Author Topic: Spectrograms  (Read 3298 times)

Novata

  • Newbie
  • *
  • Posts: 1
    • View Profile
Spectrograms
« on: February 07, 2009, 21:20:43 »
Can anyone help me with bibliography or references to web pages on how read and understand spectrograms, please?

I've been surfing the internet, but can't find anything suitable.

Thanks a lot!

Novata

davidf

  • Newbie
  • *
  • Posts: 10
    • View Profile
Re: Spectrograms
« Reply #1 on: May 01, 2009, 00:53:22 »
At the risk of oversimplifying things, a spectrograph is essentially a visual spread sheet of the pitch data from your audio file. It's read out includes not only the numbers you would expect in a spread sheet, but also a visual representation of the pitches. The visual represeentation of the pitches can be changed at your pleasure for what ever purpose you need.

In Sonic Visualiser, letting your cursor hover over a pitch area should give you a text read-out of the exact pitches in pitch names then plus or minus x number of cents. If I'm not mistaken, one cent is a quarter of a semitone.

Aside from the exact pictches in Hz, or pitch names (which is imperically correct so far as is possible) the visual representation is to allow you to interpert the data in some way which makes the analysis of the sound file clearer to you or your audience.

It LOOKS far more complicated than it really is. Much of spectrographic data is made clearer by the way you configure the colour scheme. Sonic Visualiseer has a number of them built in (which you have probably already disscovered).

cheeers,
davidf

cannam

  • Administrator
  • Full Member
  • *****
  • Posts: 221
    • View Profile
Re: Spectrograms
« Reply #2 on: May 01, 2009, 12:40:45 »
Correction: a cent is a hundredth of a semitone.

As David says, a spectrogram is a time/frequency representation with (in this case) time on the x axis, frequency on the y axis, and the strength of a particular frequency component expressed as colour or intensity.

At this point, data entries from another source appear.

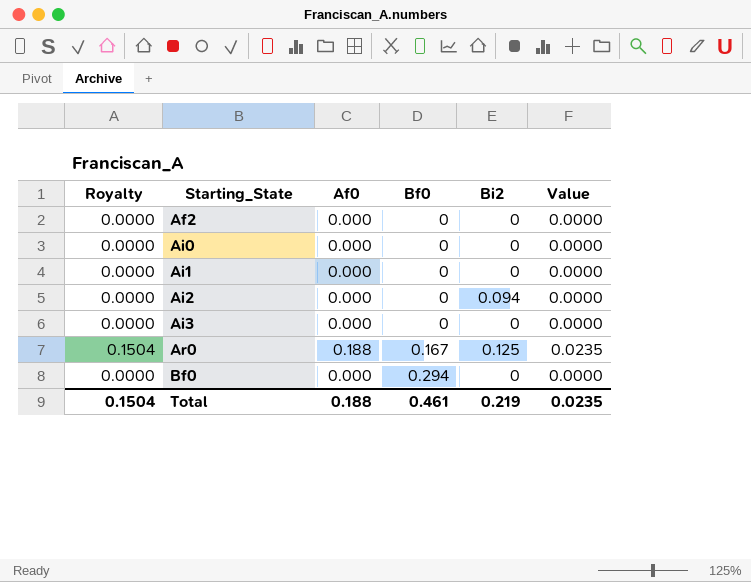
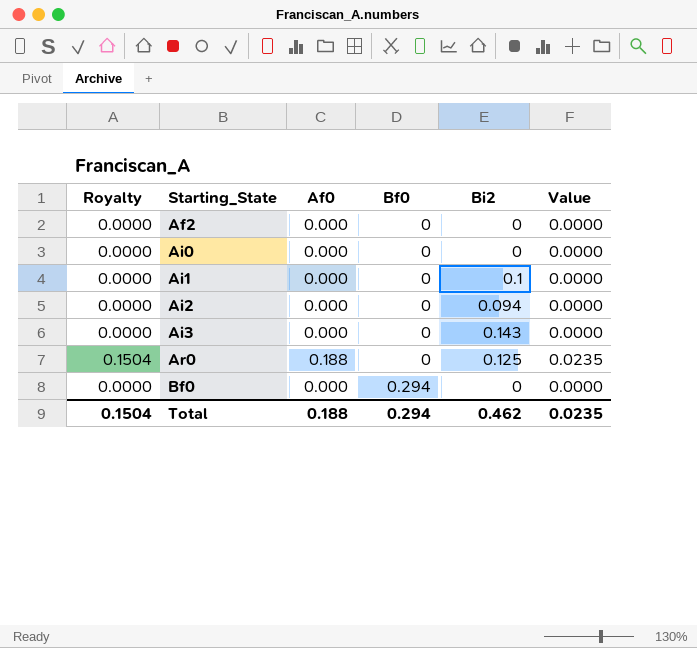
Ai1 | Bi2: 0 -> 0.1
Ai3 | Bi2: 0 -> 0.143
Ar0 | Bf0: 0.167 -> 0
Total | Bf0: 0.461 -> 0.294
Total | Bi2: 0.219 -> 0.462

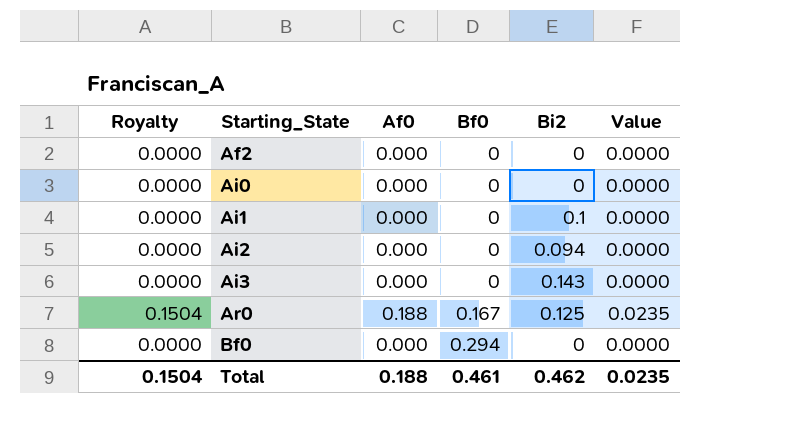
Ar0 | Bf0: 0 -> 0.167
Total | Bf0: 0.294 -> 0.461

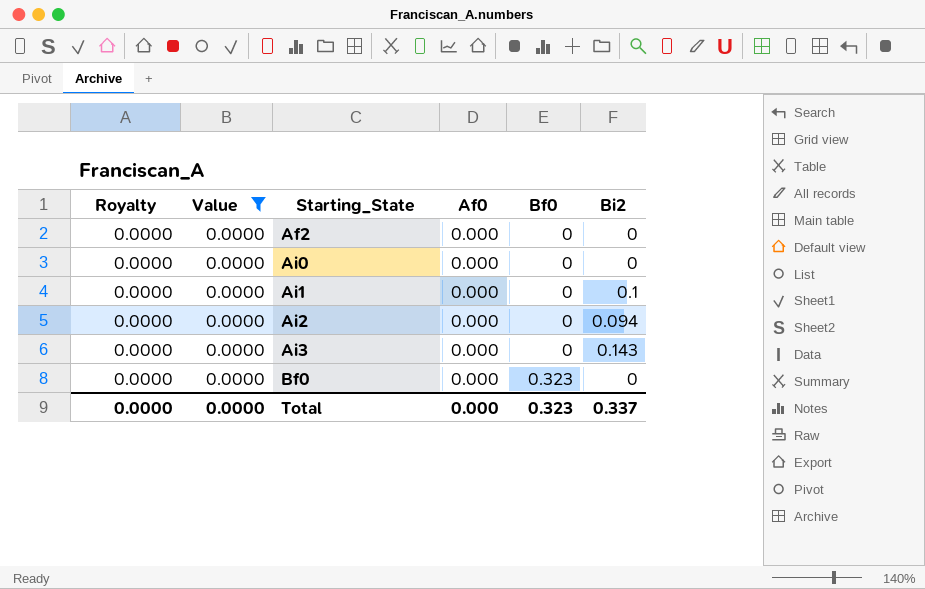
filter: none -> Value = 0.0000
column Value | position: 6 -> 2
Bf0 | Bf0: 0.294 -> 0.323
Total | Royalty: 0.1504 -> 0.0000
Total | Value: 0.0235 -> 0.0000
Total | Af0: 0.188 -> 0.000
Total | Bf0: 0.461 -> 0.323
Total | Bi2: 0.462 -> 0.337

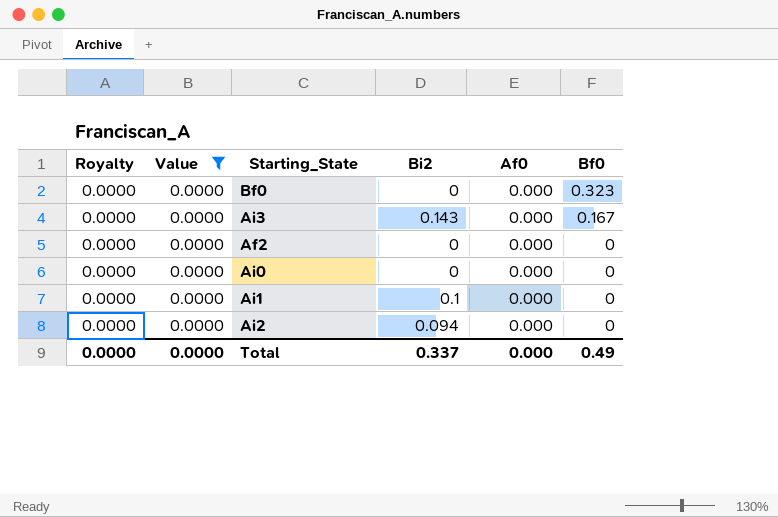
row order: Starting_State ascending -> Bf0 descending
column Bi2 | position: 6 -> 4
Ai3 | Bf0: 0 -> 0.167
Total | Bf0: 0.323 -> 0.49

It's computed as a series of short-time Fourier transforms, each one covering a single column (one horizontal unit on the time scale), which calculate the frequencies at which sinusoidal component waves would have to be present in order to sum to the original signal.  The vertical (frequency) resolution depends on the frame size for the Fourier transform (a longer frame gives better frequency resolution), and the horizontal resolution depends on the frame size and amount by which analysis frames overlap (a longer frame gives worse time resolution).

So, you can read directly from the spectrogram (with some very substantial caveats to do with resolution limitations) the frequency of a component of the signal.  If your music consisted of simple sine tones, there would be (roughly, with the same caveats) a single horizontal line for each note whose height told you directly what the frequency of the note was, and therefore what musical pitch it was at (there is a relationship between musical-note and frequency such that ascending by one octave results in a doubling of the frequency).

Musical tones have more than one "partial" frequency -- they consist of more than one frequency component -- usually at closely related frequency intervals such as integer multiples of the lowest, "fundamental" frequency of the note.  These will show up in your spectrogram as a stack of horizontal lines, waving about in correspondence with any pitch variation or vibrato, with the lowest line usually giving the fundamental frequency and usually corresponding to the note's perceived pitch, and the structure of higher partials having some relationship to the timbral quality of the instrument.  Because these structures can be quite complex, it's not always straightforward (indeed not always possible) to read off the actual performed pitch, especially in polyphonic music.

Percussive sounds are often also visible in the spectrogram, usually as fuzzy columns -- they generally consist of noise that is dispersed across broad frequency ranges without a regular structure.


Chris